Mustafa Ayanoglu, der in Augsburg junge Muslime für ihr Rollenvers­tändnis coacht, setzte sich auf dem Podium mit den Salafisten auseinande­r. Sie seien zwar lautstark, aber keineswegs repräsenta­tiv für den deutschen Islam. Bei den Salafisten gehe es eher darum, schwache, an den Rand gedrängte Jugendlich­e in einer Gemeinscha­ft zu binden, als sie muslimisch zu erziehen. Ayanoglu sprach sich dafür aus, junge Muslime nicht zu Entscheidu­ngen zu zwingen: Sie dürften sowohl türkisch als auch deutsch sein.
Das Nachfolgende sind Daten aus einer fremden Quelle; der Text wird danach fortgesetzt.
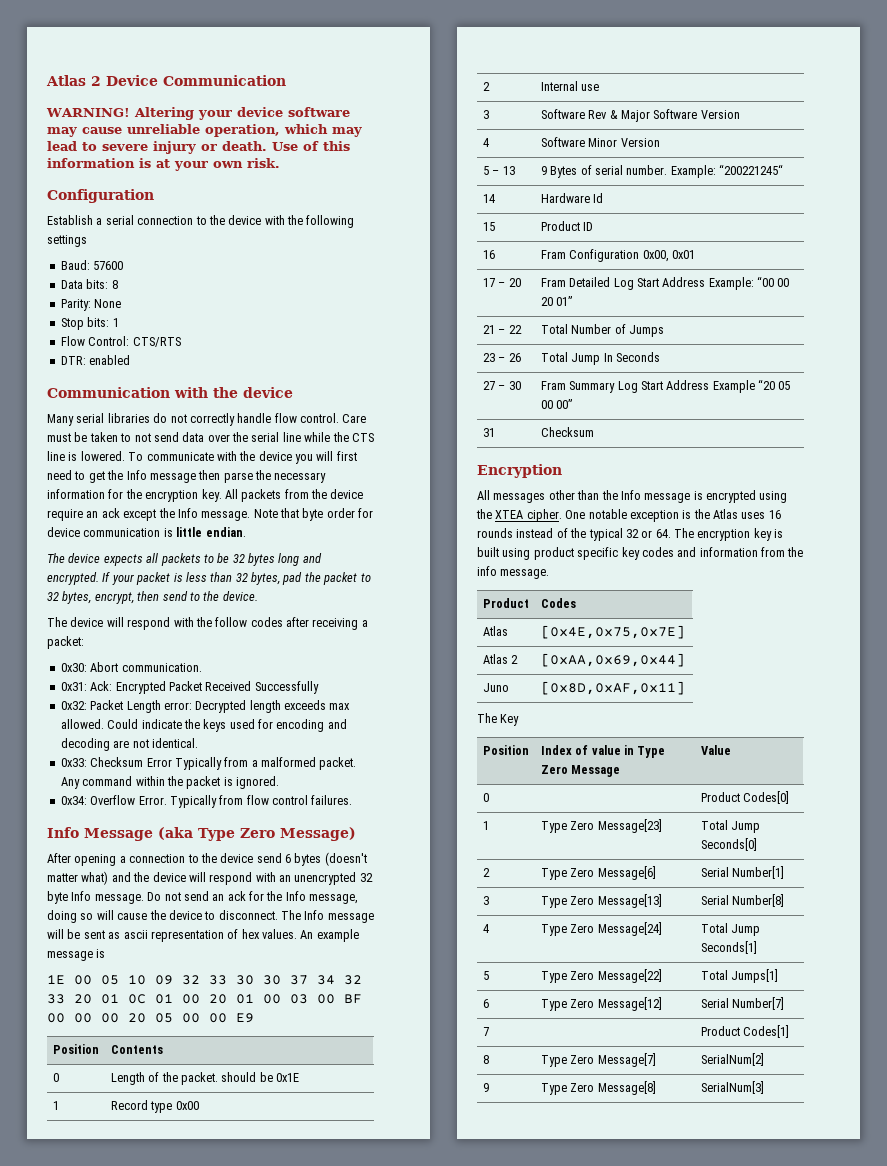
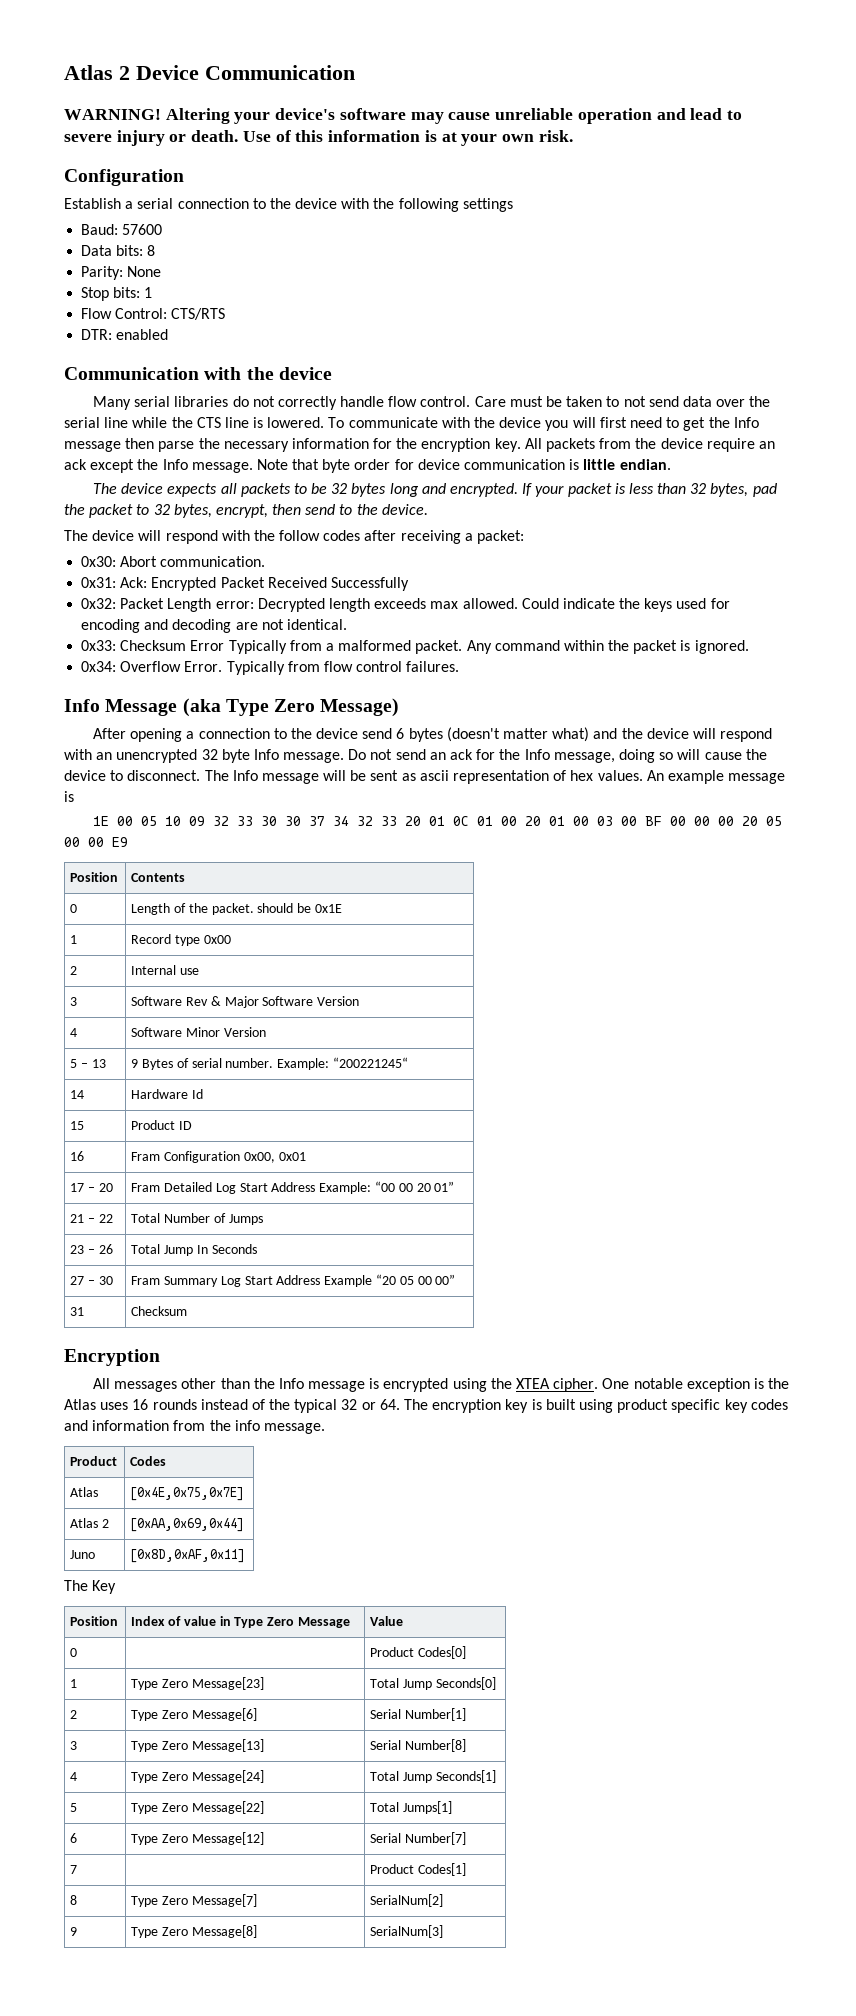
- Altering your device software may cause unreliable operation, which may lead to severe injury or death.
+ Altering your device's software may cause unreliable operation and lead to severe injury or death.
Eren Güvercin, ein Publizist und Blogger („Grenzgänge­rbeatz“) aus Köln, beklagte, dass sich unter muslimisch­en Jugendlich­en eine Opferhaltu­ng ausbreite. Islam sei aber in erster Linie eine Lebensweis­e, keine ethnische Zugehörigk­eit. Wie der Islam in Deutschlan­d auszusehen hat, „das müssen die Muslime mit sich selbst ausmachen“. Dabei sollten sie lernen, ihre Religion individuel­l authentisc­h auszuüben.